Dr Sachin Patel doesn’t want you coming to his office for a medical certificate.
He wants you to Skype him instead.
The Melbourne-based GP is launching Dr Sicknote, a startup that allows patients with minor illnesses to see a doctor via webcam to get a sick note rather than travelling to a clinic.
He says the initiative is designed to reduce pressures on doctors and Medicare, with requests for certificates costing the health system as much as $100 million every year.
He also says it’s in the patients’ best interests not to get out of bed.
“The last thing you want to do is leave your house,” he says.
“You know when you go to the doctor they’ll say, ‘please rest’.
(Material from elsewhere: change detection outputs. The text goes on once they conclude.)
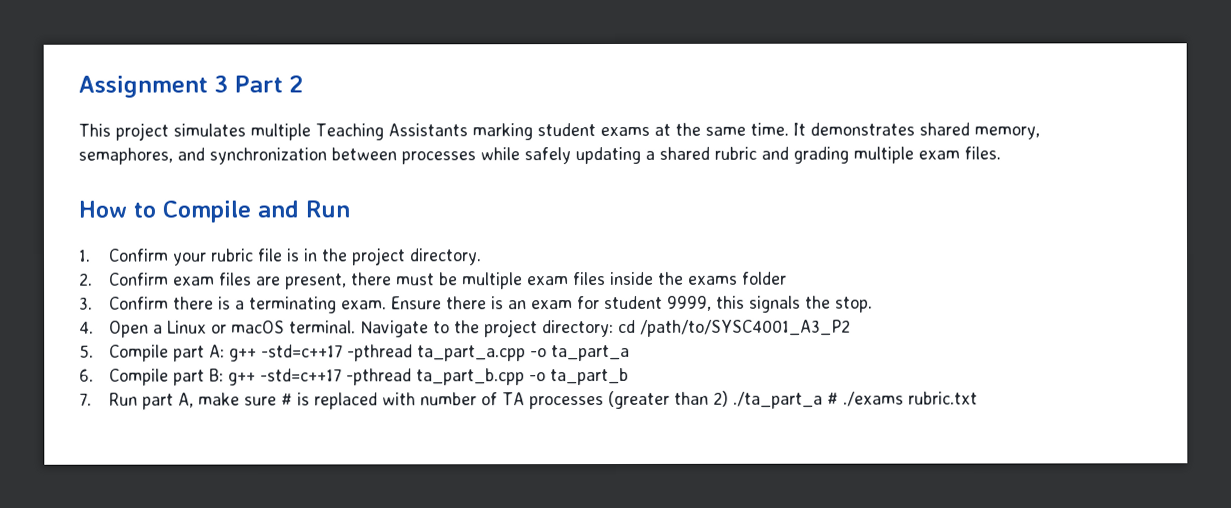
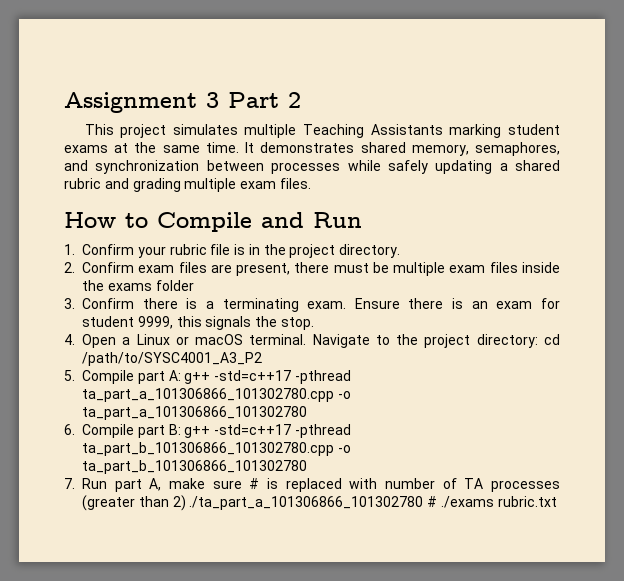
- 5. Compile part A: g++ -std=c++17 -pthread ta_part_a.cpp -o ta_part_a
+ 5. Compile part A: g++ -std=c++17 -pthread ta_part_a_101306866_101302780.cpp -o ta_part_a_101306866_101302780
- 6. Compile part B: g++ -std=c++17 -pthread ta_part_b.cpp -o ta_part_b
+ 6. Compile part B: g++ -std=c++17 -pthread ta_part_b_101306866_101302780.cpp -o ta_part_b_101306866_101302780
- 7. Run part A, make sure # is replaced with number of TA processes (greater than 2) ./ta_part_a # ./exams rubric.txt
+ 7. Run part A, make sure # is replaced with number of TA processes (greater than 2) ./ta_part_a_101306866_101302780 # ./exams rubric.txt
“But because your employer wants a certificate you have to take time out of your recovery.”
As an employer himself, Patel understands why workplaces concerned about their employees taking “sickies” might be sceptical about Dr Sicknote.
But Patel says the most common complaints – diarrhoea, migraines and colds – are all taken on face value when meeting a doctor in person and his online service would be no different.
He also says most people are not trying to weasel out of work.
“The vast majority are not trying to do anything funny, they’re just trying to get themselves better and continue going their daily lives,” he said.
In fact, he said his company will promote the importance of employment to its customers, and educate bosses about ways to engage employees who might be absent more often than they’d prefer.
On occasions when Patel’s staff don’t think a certificate is warranted, Dr Sicknote can refuse to issue one and reimburse users the $19.99 consultation fee.
Employers can even contact the company if they want to check the authenticity of the certificate, and when someone plans on being absent from work longer than two days, Dr Sicknote won’t issue documentation; they will then need to see a GP in person.
Dr Sicknote is Patel’s second foray into the world of health tech this year after starting Aged Care GP, a mobile doctor service for people living in aged care facilities.
It’s another attempt by Patel to ease the burden placed on health care providers and he says it will free up doctors to use their time on sicker patients.